Entretenez vos sens (en particulier votre ouïe et votre vue)
Autre marqueur à surveiller : les cinq sens. « Si vous avez des troubles sensoriels, comme une perte auditive, vous aurez moins d’informations dans le cerveau et donc vous le ferez moins travailler, explique Bruno Dubois. On sait qu’il existe un lien entre l’hypoacousie (entendre moins bien) et la démence. » Les deux spécialistes conseillent donc de vérifier régulièrement ses cinq sens dès 50 ans et d’agir en conséquence. « Beaucoup de personnes âgées entendent moins bien mais repoussent l’achat d’appareils auditifs pour des raisons financières ou par vanité, mais plus on tarde à porter des appareils auditifs, plus on risque d’avoir Alzheimer et une dépression, insiste Olivier de Ladoucette. Et c’est pareil pour la vue. »

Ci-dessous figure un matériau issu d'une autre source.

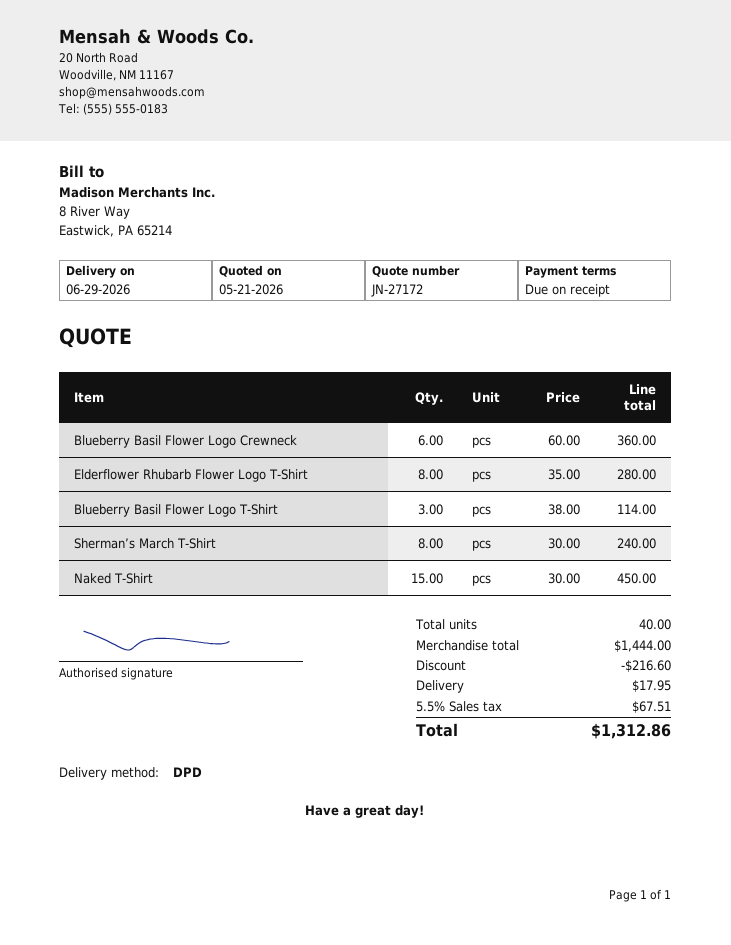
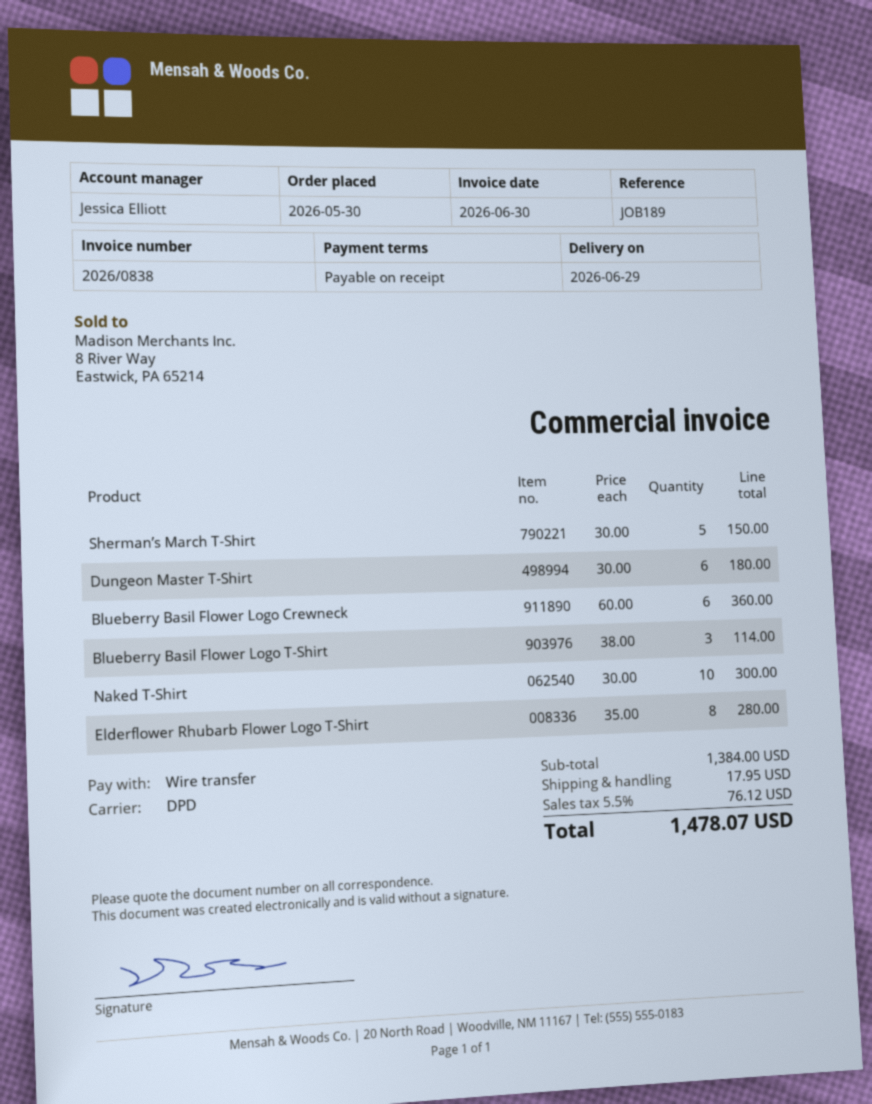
Sherman’s March T-Shirt: 8 x 30.00 = 240.00 -> 5 x 30.00 = 150.00
Naked T-Shirt: 15 x 30.00 = 450.00 -> 10 x 30.00 = 300.00
Dungeon Master T-Shirt: none -> 6 x 30.00 = 180.00
subtotal: 1444.00 -> 1384.00
discount: 216.60 -> none
tax: 5.5% = 67.51 -> 5.5% = 76.12
total: 1312.86 -> 1478.07

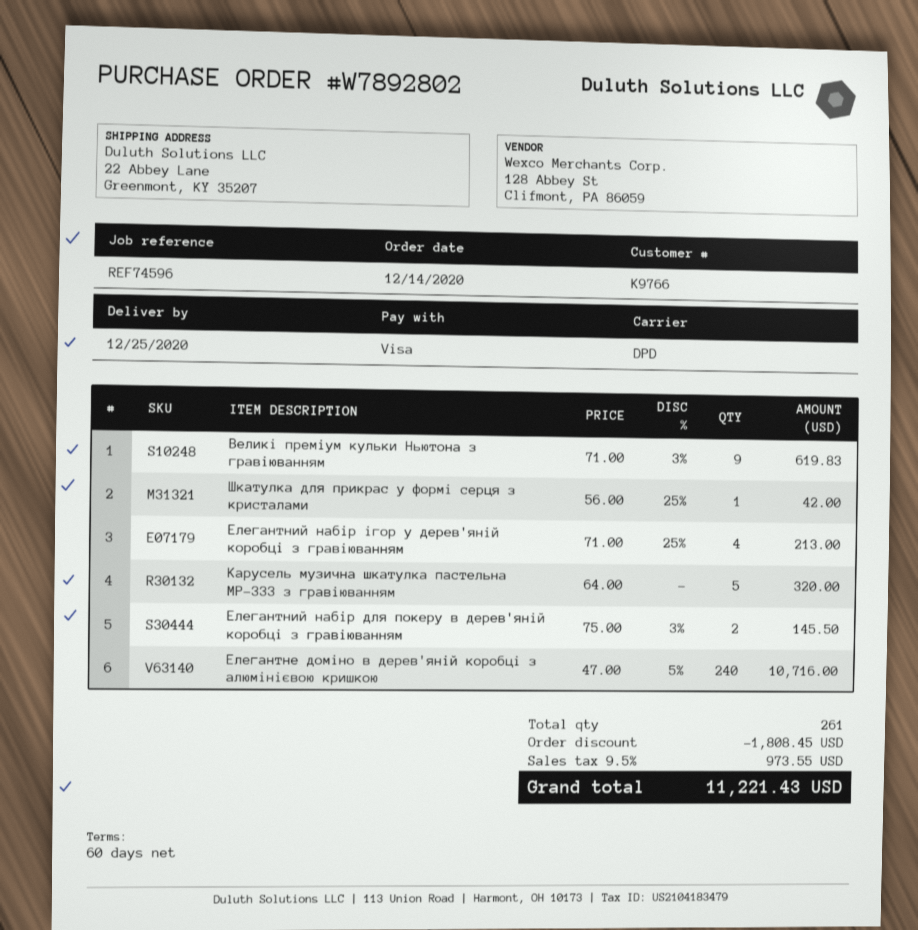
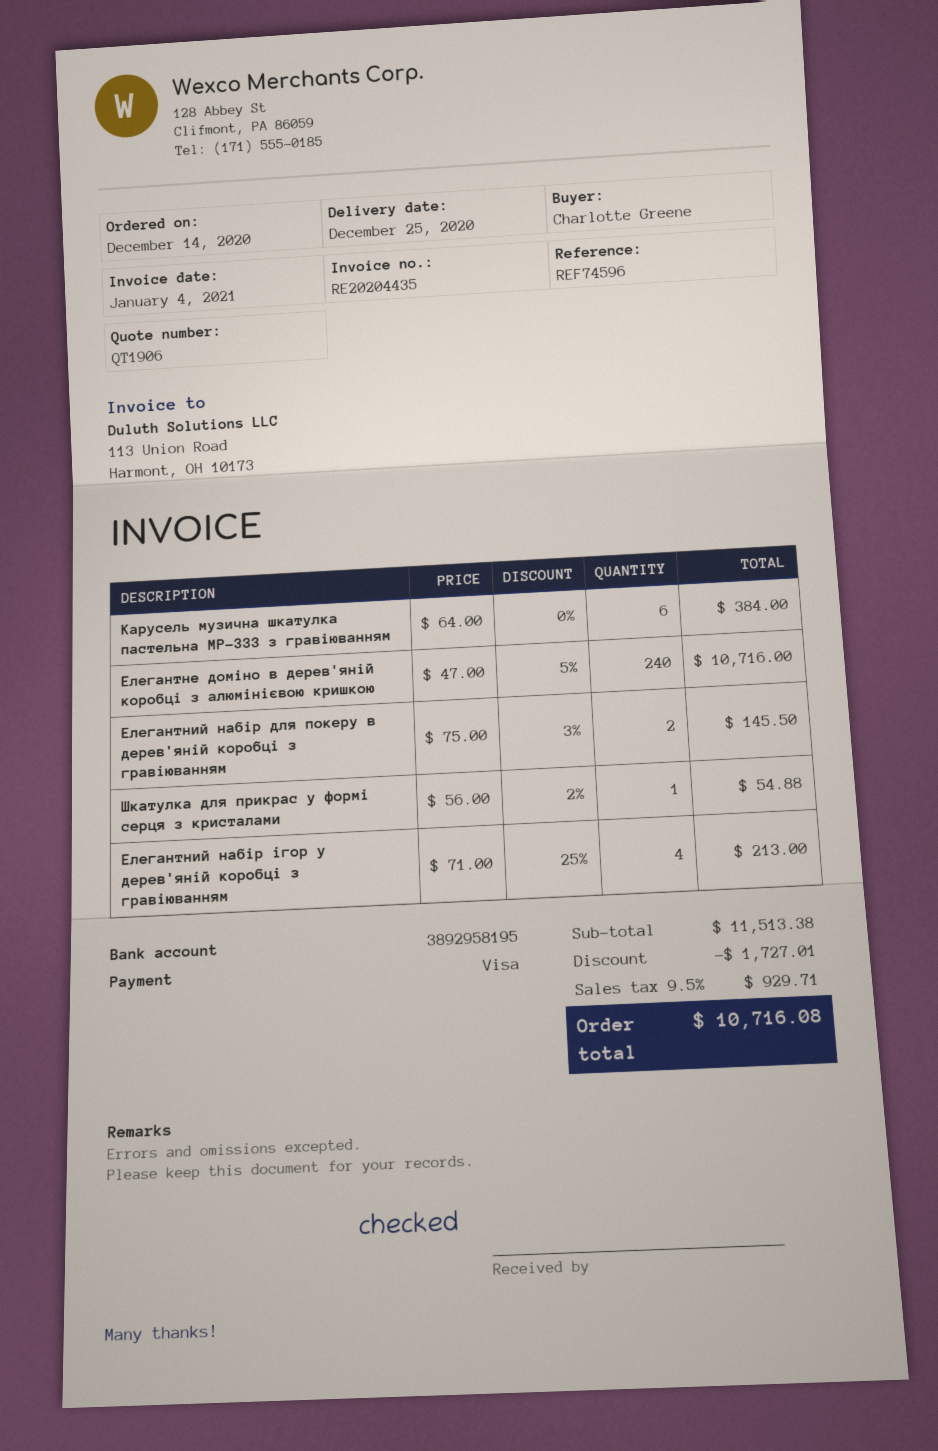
Великі преміум кульки Ньютона з гравіюванням: 9 x 71.00 - 3% = 619.83 -> none
Шкатулка для прикрас у формі серця з кристалами: 1 x 56.00 - 25% = 42.00 -> 1 x 56.00 - 2% = 54.88
Карусель музична шкатулка пастельна MP-333 з гравіюванням: 5 x 64.00 = 320.00 -> 6 x 64.00 = 384.00
discount: 1808.45 -> 1727.01
tax: 9.5% = 973.55 -> 9.5% = 929.71
total: 11221.43 -> 10716.08

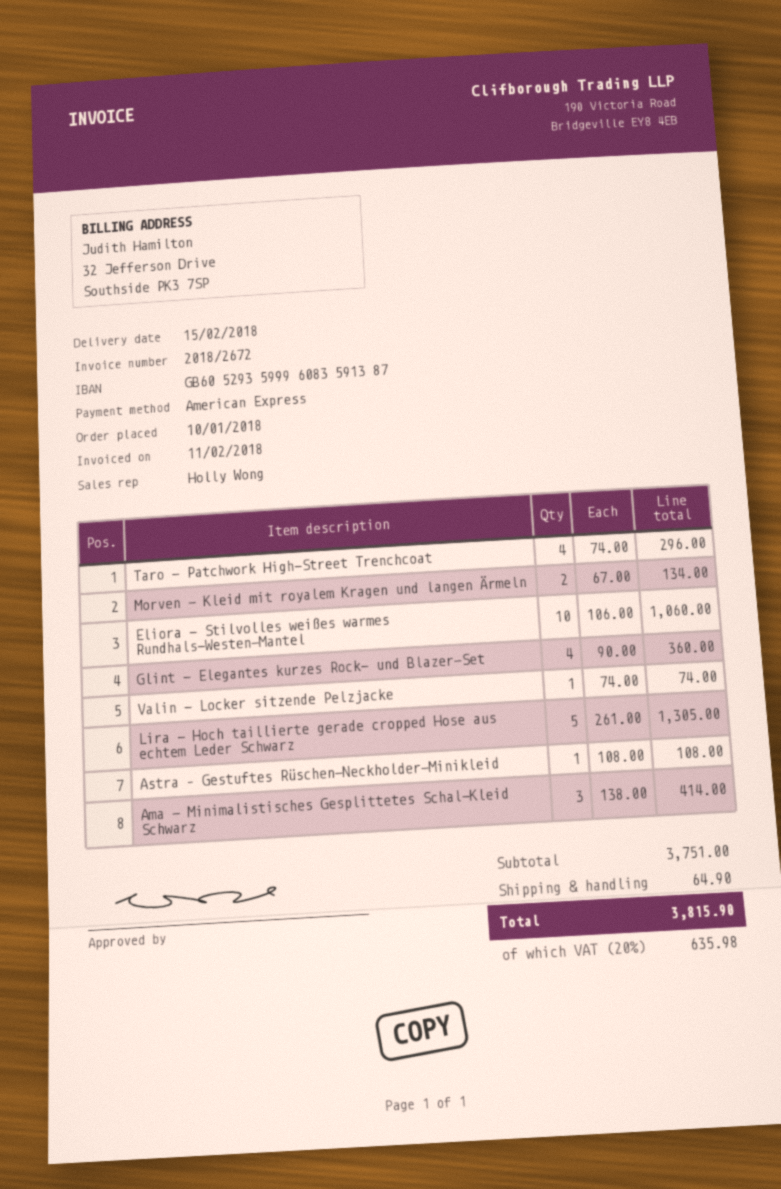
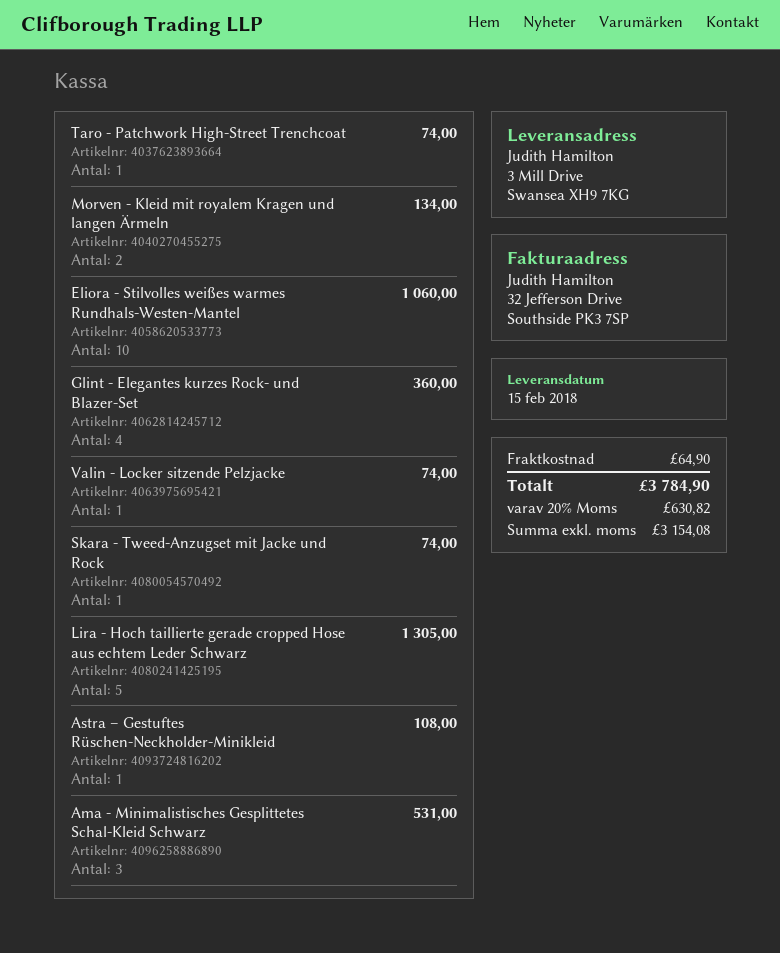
Taro - Patchwork High-Street Trenchcoat: 4 for 296.00 -> 1 for 74.00
Ama - Minimalistisches Gesplittetes Schal-Kleid Schwarz: 3 for 414.00 -> 3 for 531.00
Skara - Tweed-Anzugset mit Jacke und Rock: none -> 1 for 74.00
tax: 20% = 635.98 -> 20% = 630.82
total: 3815.90 -> 3784.90

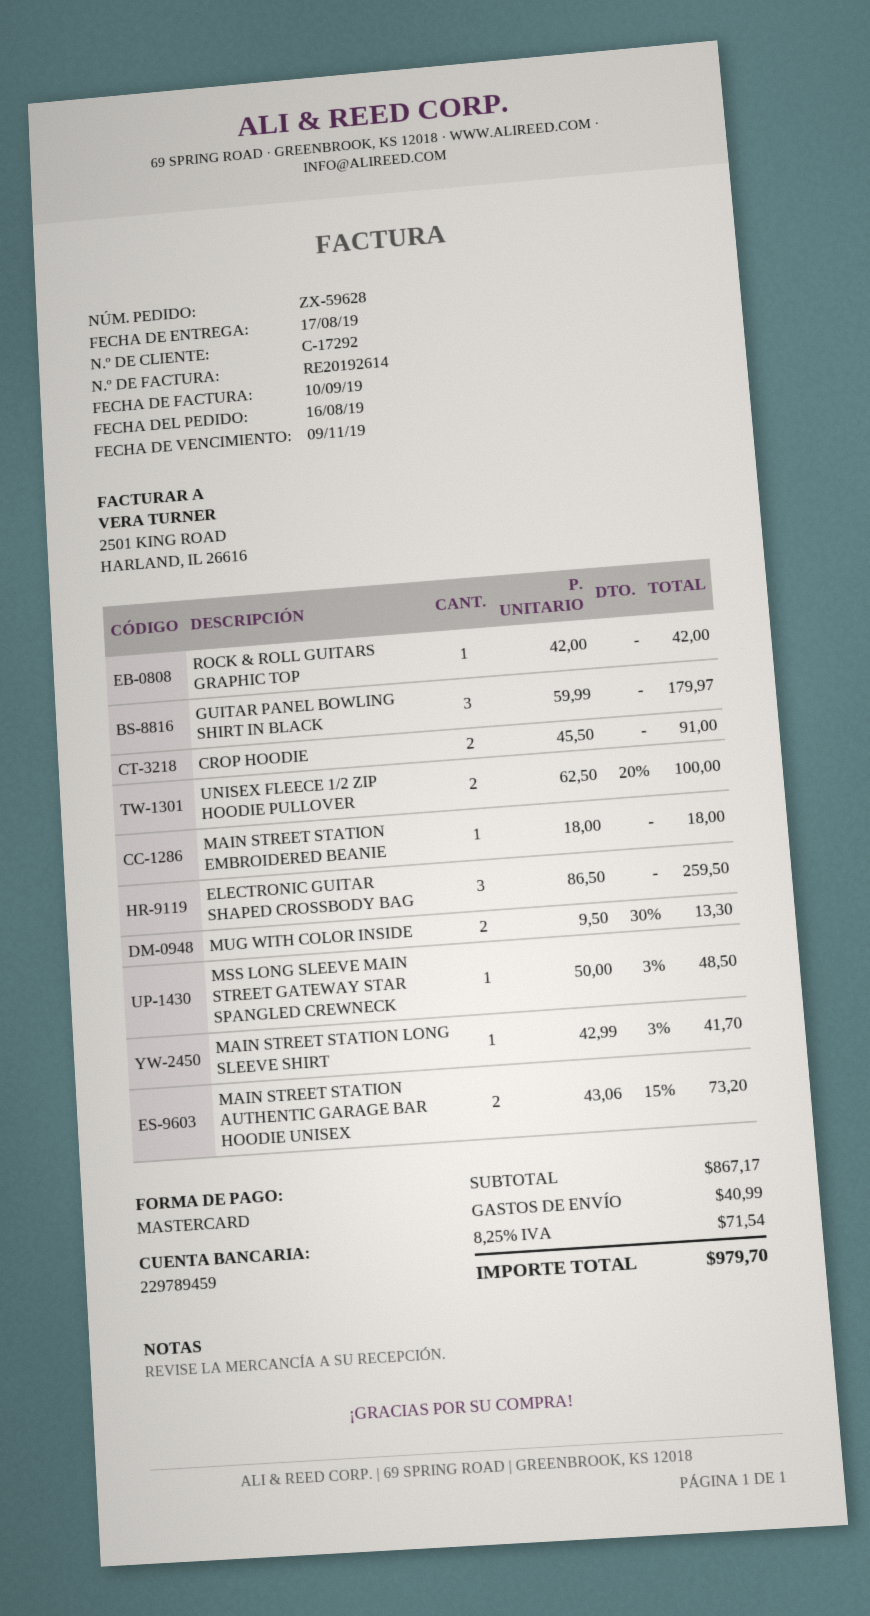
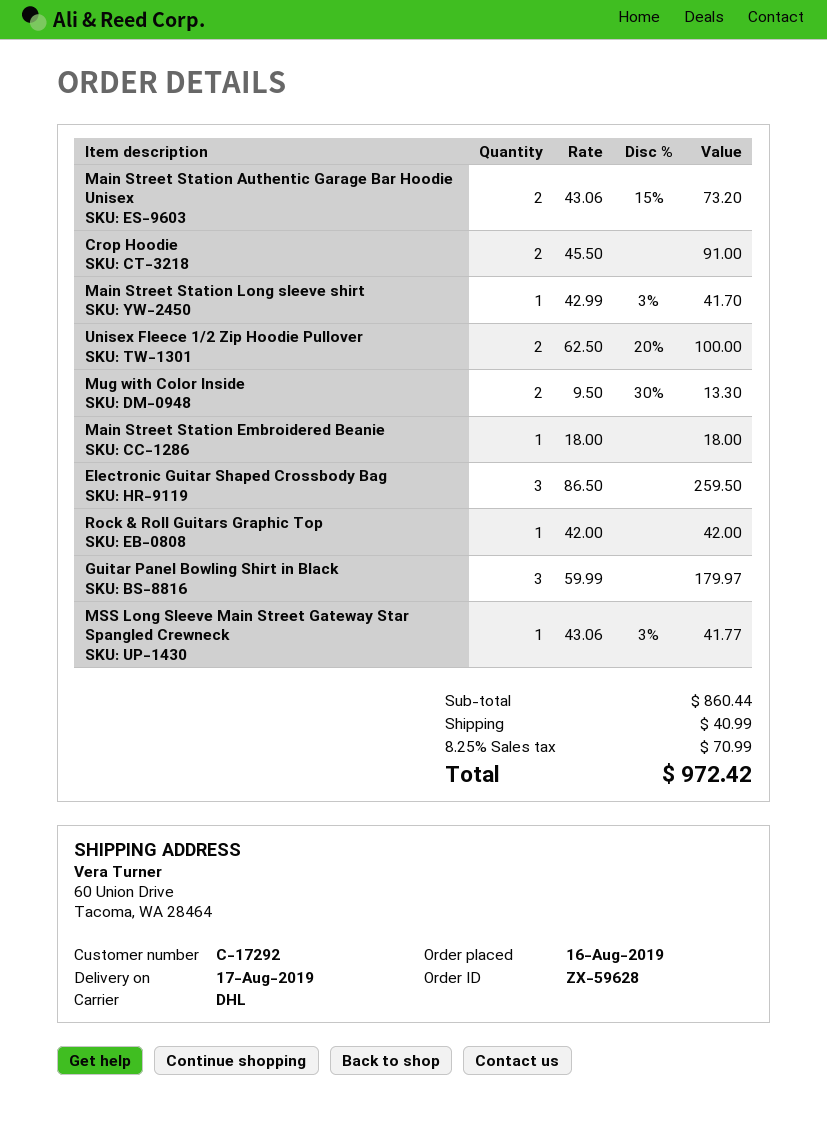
MSS LONG SLEEVE MAIN STREET GATEWAY STAR SPANGLED CREWNECK: 1 x 50.00 - 3% = 48.50 -> 1 x 43.06 - 3% = 41.77
subtotal: 867.17 -> 860.44
tax: 8.25% = 71.54 -> 8.25% = 70.99
total: 979.70 -> 972.42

Avoir une vie sociale, un bon sommeil et une bonne santé mentale
Mais ce n’est pas tout. Grâce également à la stimulation cognitive, avoir une vie sociale riche permet de réduire le risque de démence. « Les interactions sociales permettent notamment de réactiver certaines informations, comme les souvenirs », souligne le professeur de neurologie. C’est notamment en raison du retrait social que les personnes souffrant de dépression ont plus de risques de développer Alzheimer. « Cela s’explique aussi par le fait que le stress et la dépression altèrent la réserve du cerveau, explique le psychiatre. On observe dans le cerveau des patients un rétrécissement des hippocampes, les zones essentielles au fonctionnement de la mémoire. » Enfin, le sommeil a aussi son importance. « La nuit, le cerveau retravaille les souvenirs et effectue une sorte de tri », ajoute Olivier de Ladoucette. Le médecin l’assure : il n’y a pas de fatalité à être atteint de la maladie d’Alzheimer.